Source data
[Start of section]

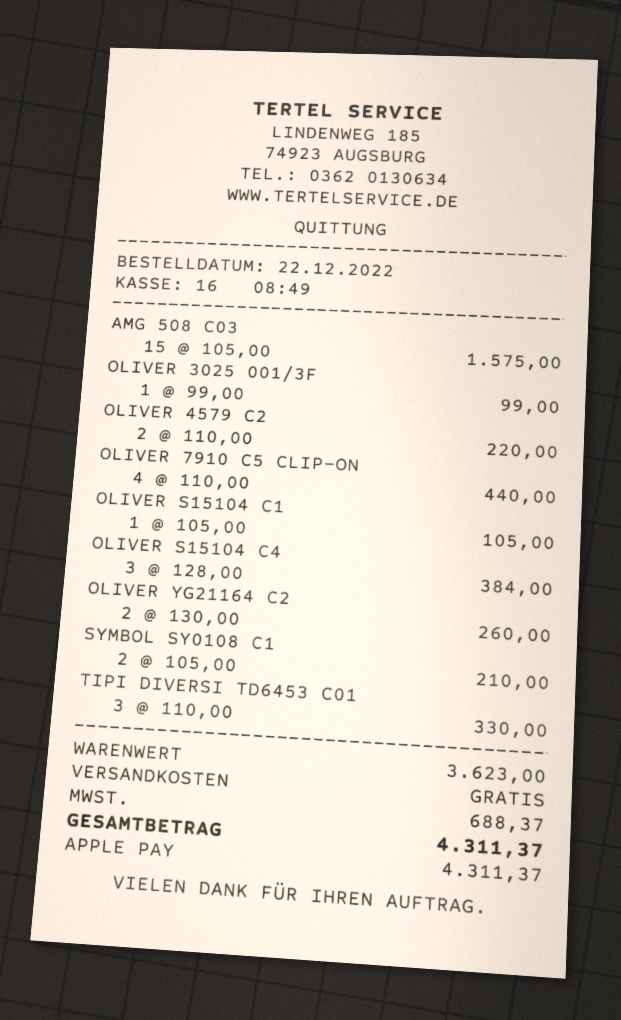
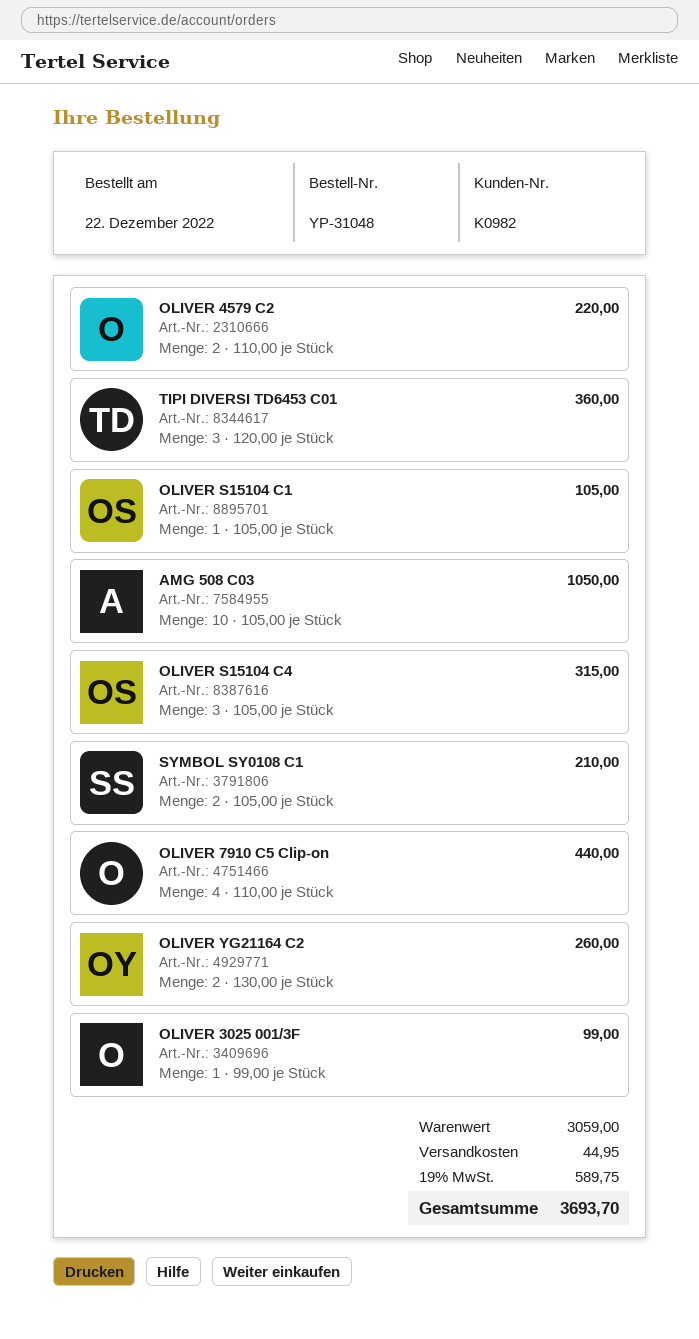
AMG 508 C03: 15 x 105.00 = 1575.00 -> 10 x 105.00 = 1050.00
OLIVER S15104 C4: 3 x 128.00 = 384.00 -> 3 x 105.00 = 315.00
TIPI DIVERSI TD6453 C01: 3 x 110.00 = 330.00 -> 3 x 120.00 = 360.00
subtotal: 3623.00 -> 3059.00
shipping: 0.00 -> 44.95
tax: 688.37 -> 589.75
total: 4311.37 -> 3693.70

[End of section]

> **TASK TO COMPLETE**:
Your answer should be the lines from the one containing "subtotal: 3623.00 -> 3059.00" to the end of the entries above, restated exactly and alone.

> **YOUR RESPONSE**:
subtotal: 3623.00 -> 3059.00
shipping: 0.00 -> 44.95
tax: 688.37 -> 589.75
total: 4311.37 -> 3693.70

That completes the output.